## MATERIAL PROVIDED

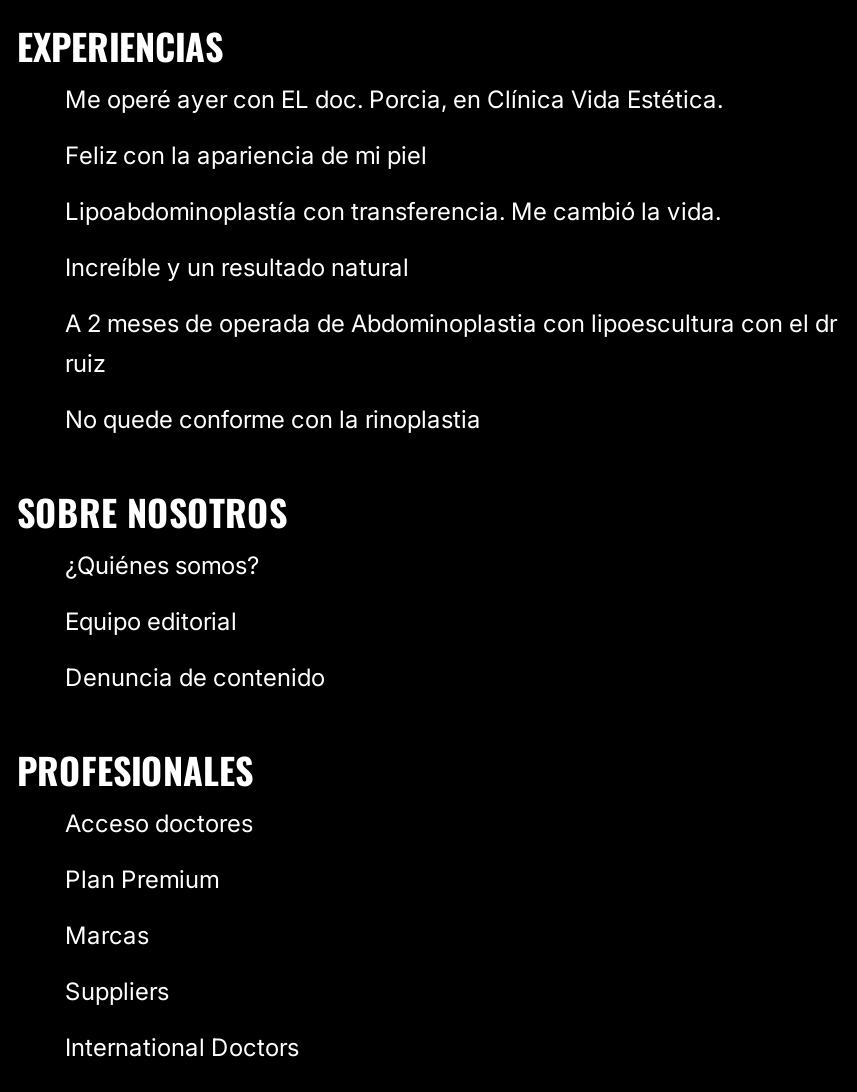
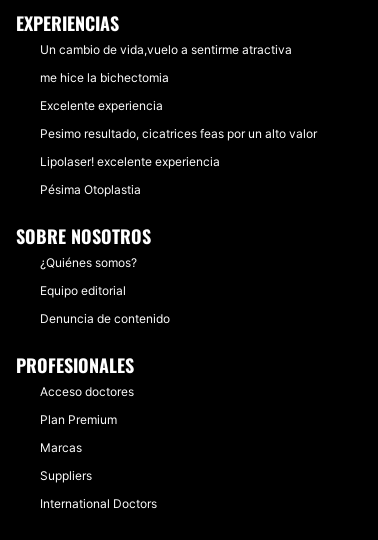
- Me operé ayer con EL doc. Porcia, en Clínica Vida Estética.
+ Un cambio de vida,vuelo a sentirme atractiva

- Feliz con la apariencia de mi piel
+ me hice la bichectomia

- Lipoabdominoplastía con transferencia. Me cambió la vida.
+ Excelente experiencia

- Increíble y un resultado natural
+ Pesimo resultado, cicatrices feas por un alto valor

- A 2 meses de operada de Abdominoplastia con lipoescultura con el dr
- ruiz
+ Lipolaser! excelente experiencia

- No quede conforme con la rinoplastia
+ Pésima Otoplastia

## TASK REQUIREMENTS
Output the lines of the records above exactly as they appear, from the line containing "- Feliz con la apariencia de mi piel" through the line containing "Lipolaser! excelente experiencia".

## ANSWER BOX
- Feliz con la apariencia de mi piel
+ me hice la bichectomia

- Lipoabdominoplastía con transferencia. Me cambió la vida.
+ Excelente experiencia

- Increíble y un resultado natural
+ Pesimo resultado, cicatrices feas por un alto valor

- A 2 meses de operada de Abdominoplastia con lipoescultura con el dr
- ruiz
+ Lipolaser! excelente experiencia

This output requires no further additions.